Solid only as a photograph is the solidification of something mutable or movable
in time and the specificity of its form can be fleeting as we often shift.
She as a child outdoors and she with a child before a door and she wanting a child
for whom to make a bird in a landscape of statuary.
A child asleep and a man at his table by the sea, mere replicas of one another, she
would like to make a home for each in whatever available field.
If in a solid picture we would admire the light and shadow or the thing itself she
most desires—a place to rest and a body, warm beside her.
As it says, I am mutable and that’s true but a night that doesn’t change from violet
to black, solid as a photograph and migratory as a constellation of geese
is a knight not worth his rescue.
This symmetrical deal, its odd bird-forms of currency, a generous gift of urgency
that we will seal with an embrace at the door of the loneliest poet.
To say rendexvous means we’re playing at a gesture that would be our way of saying
a poet need not be alone to create a solid figure from the materials at hand.

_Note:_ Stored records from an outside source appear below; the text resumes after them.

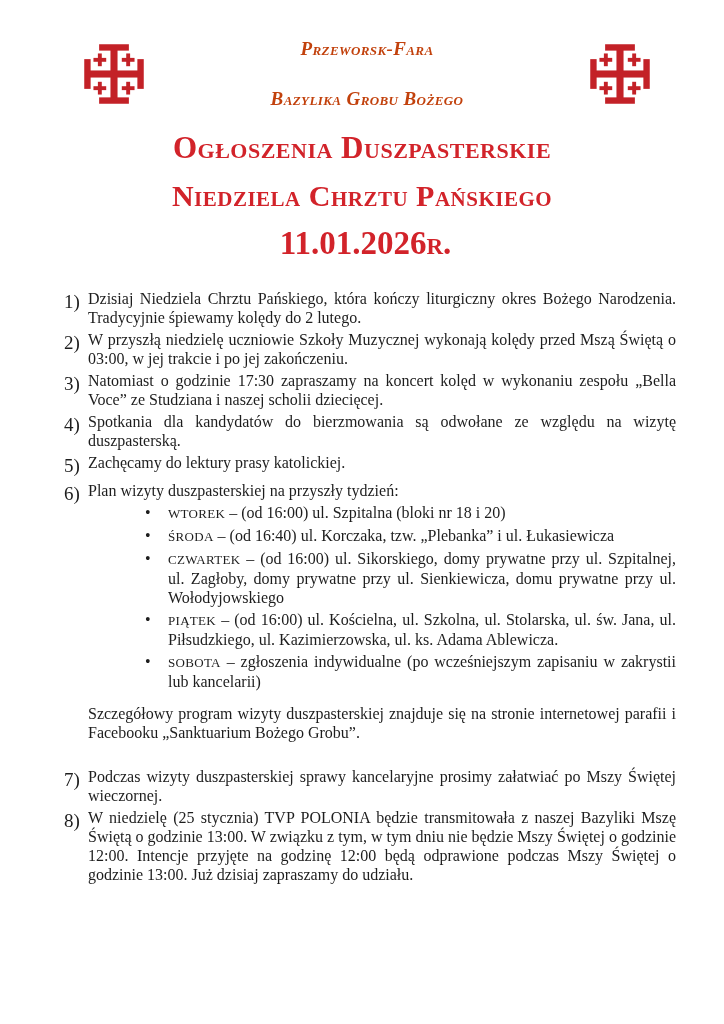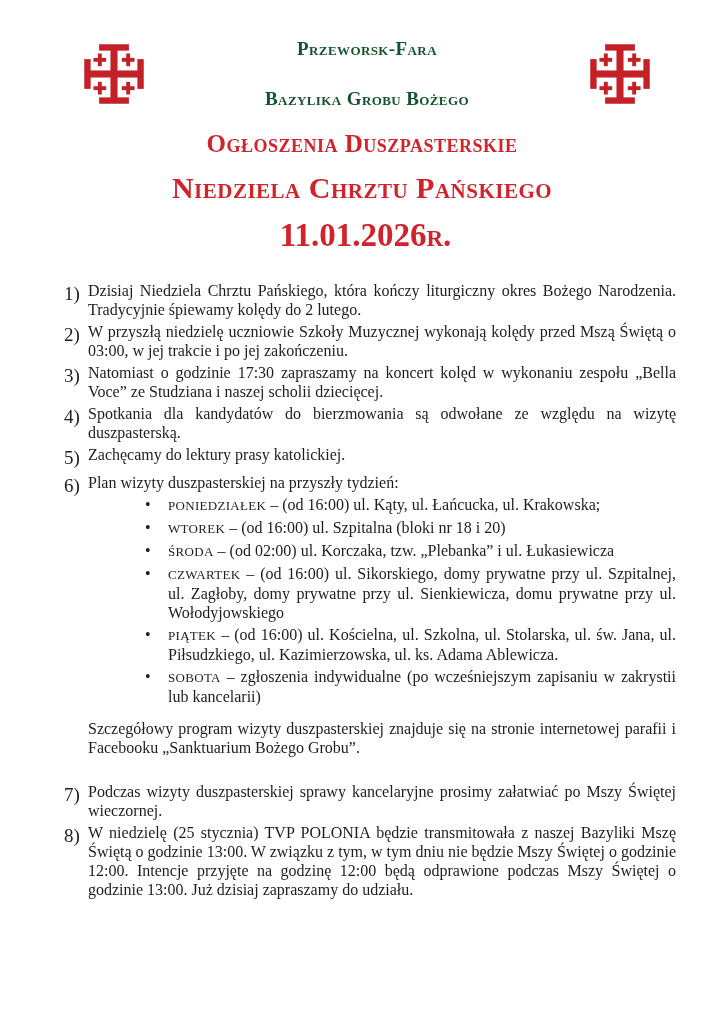--- a/index.html
+++ b/index.html
@@ -12,7 +12,7 @@
   .header{display:flex;justify-content:space-between;align-items:center;padding:38px 70px 0 80px;}
   .cross{width:68px;height:68px;flex:0 0 68px;}
   .cross rect{fill:#c32127;}
-  .org{flex:1;text-align:center;font-weight:bold;font-variant:small-caps;color:#14532d;}
+  .org{flex:1;text-align:center;font-weight:bold;font-variant:small-caps;color:#c2410c;font-style:italic;}
   .org-line1{font-size:19px;letter-spacing:.4px;}
   .org-line2{font-size:19px;letter-spacing:.4px;margin-top:28px;}
   

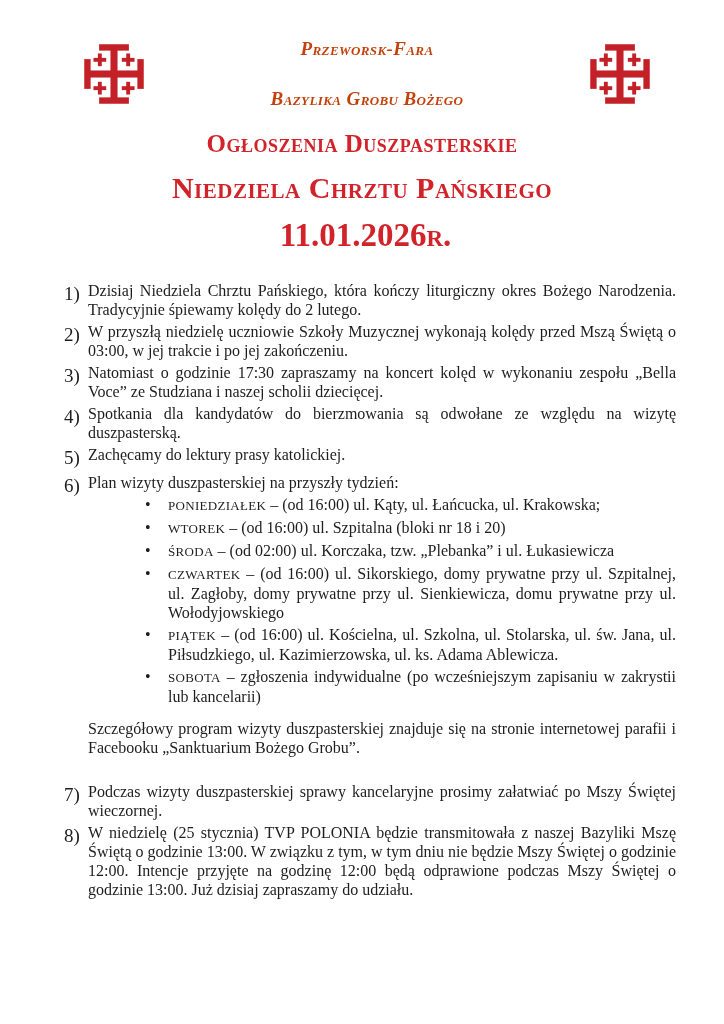--- a/index.html
+++ b/index.html
@@ -17,7 +17,7 @@
   .org-line2{font-size:19px;letter-spacing:.4px;margin-top:28px;}
   
   .titles{text-align:center;color:#d2232a;margin-top:20px;}
-  .title{font-size:25px;font-weight:bold;font-variant:small-caps;letter-spacing:.5px;margin:0;}
+  .title{font-size:31px;font-weight:bold;font-variant:small-caps;letter-spacing:.5px;margin:0;}
   .subtitle{font-size:30px;font-weight:bold;font-variant:small-caps;letter-spacing:.5px;margin:13px 0 12px 0;}
   .date{font-size:33px;font-weight:bold;margin-top:11px;padding-left:7px;}
   .date .suffix{font-variant:small-caps;}

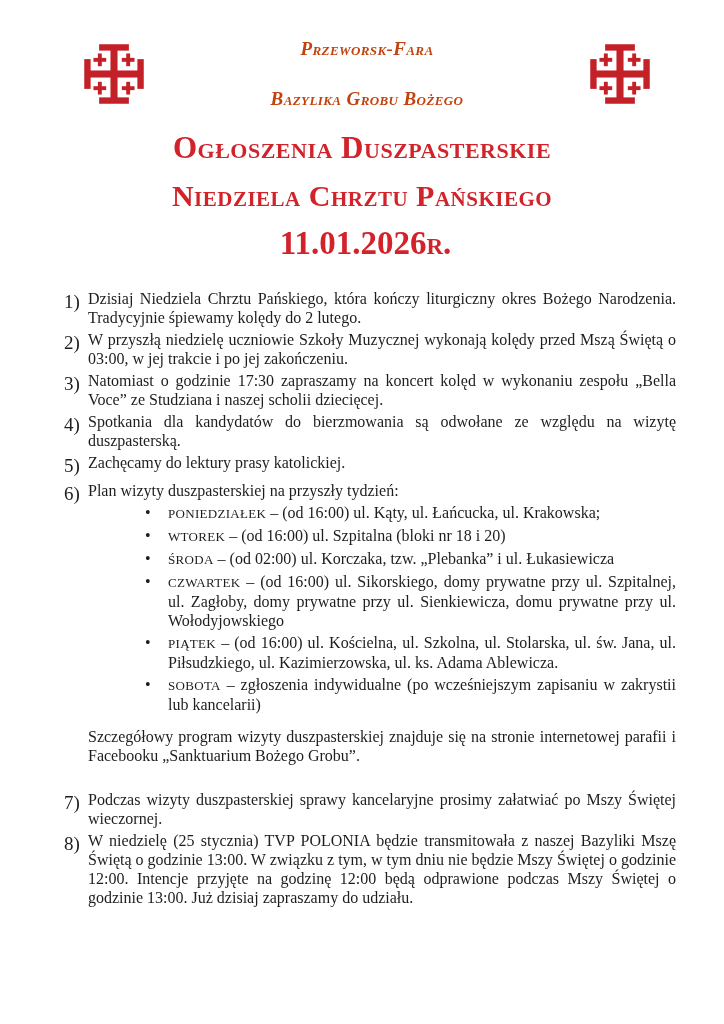--- a/index.html
+++ b/index.html
@@ -115,7 +115,6 @@
       <div class="itext">
         <span>Plan wizyty duszpasterskiej na przyszły tydzień:</span>
         <ul class="bullets">
-          <li class="bullet"><span class="day">PONIEDZIAŁEK</span><span> – (od 16:00) ul. Kąty, ul. Łańcucka, ul. Krakowska;</span></li>
           <li class="bullet"><span class="day">WTOREK</span><span> – (od 16:00) ul. Szpitalna (bloki nr 18 i 20)</span></li>
           <li class="bullet"><span class="day">ŚRODA</span><span> – (od 02:00) ul. Korczaka, tzw. „Plebanka” i ul. Łukasiewicza</span></li>
           <li class="bullet"><span class="day">CZWARTEK</span><span> – (od 16:00) ul. Sikorskiego, domy prywatne przy ul. Szpitalnej, ul. Zagłoby, domy prywatne przy ul. Sienkiewicza, domu prywatne przy ul. Wołodyjowskiego</span></li>

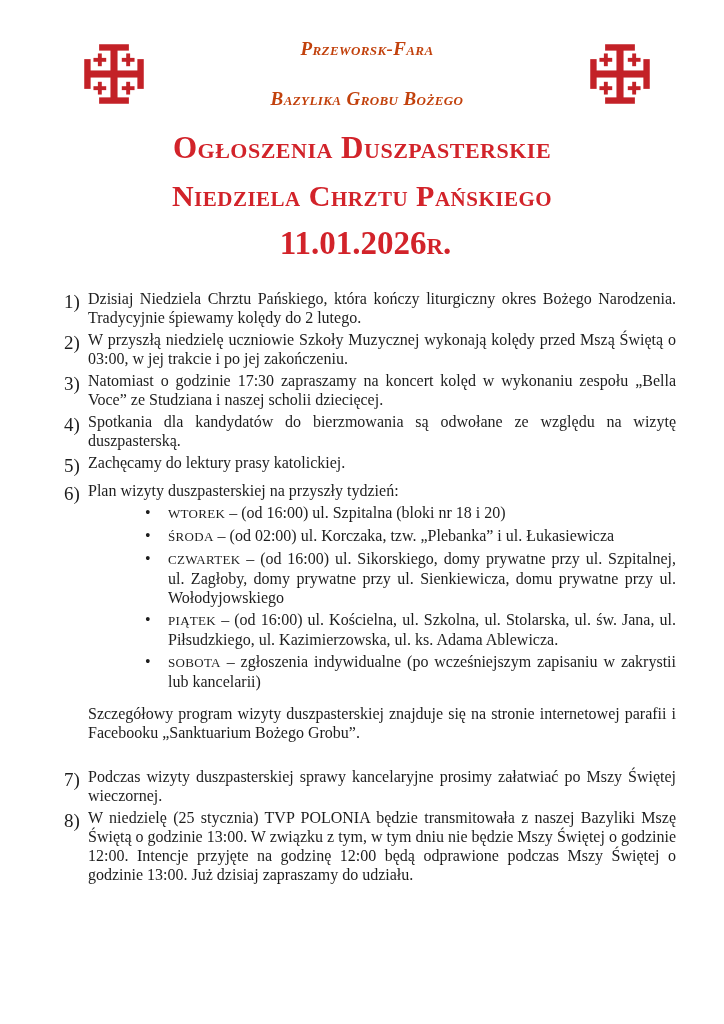--- a/index.html
+++ b/index.html
@@ -116,7 +116,7 @@
         <span>Plan wizyty duszpasterskiej na przyszły tydzień:</span>
         <ul class="bullets">
           <li class="bullet"><span class="day">WTOREK</span><span> – (od 16:00) ul. Szpitalna (bloki nr 18 i 20)</span></li>
-          <li class="bullet"><span class="day">ŚRODA</span><span> – (od 02:00) ul. Korczaka, tzw. „Plebanka” i ul. Łukasiewicza</span></li>
+          <li class="bullet"><span class="day">ŚRODA</span><span> – (od 16:40) ul. Korczaka, tzw. „Plebanka” i ul. Łukasiewicza</span></li>
           <li class="bullet"><span class="day">CZWARTEK</span><span> – (od 16:00) ul. Sikorskiego, domy prywatne przy ul. Szpitalnej, ul. Zagłoby, domy prywatne przy ul. Sienkiewicza, domu prywatne przy ul. Wołodyjowskiego</span></li>
           <li class="bullet"><span class="day">PIĄTEK</span><span> – (od 16:00) ul. Kościelna, ul. Szkolna, ul. Stolarska, ul. św. Jana, ul. Piłsudzkiego, ul. Kazimierzowska, ul. ks. Adama Ablewicza.</span></li>
           <li class="bullet"><span class="day">SOBOTA</span><span> – zgłoszenia indywidualne (po wcześniejszym zapisaniu w zakrystii lub kancelarii)</span></li>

Spread across the floor, her categorical images in beautiful disarray are not a sign of
being chaotic, no, they demonstrate a will to harness the chaos of the daily
milieu like rounding up children at nap-time.
Where we come together with paste, a starling among Romanesque colonnades
and a girl with her tiny girl-hand held aloft as if to say I am your perch.
We come together where the water seems to lengthen and a toy ship is but toy
on a roiling paper sea, where a boy atop a cliff sings the ship safely to
its harbor, the town borders it ablaze.
She is a solid thou, a siren without harmful intentions the way she softly calls
attention to this sad ambit, these western states uncrossable.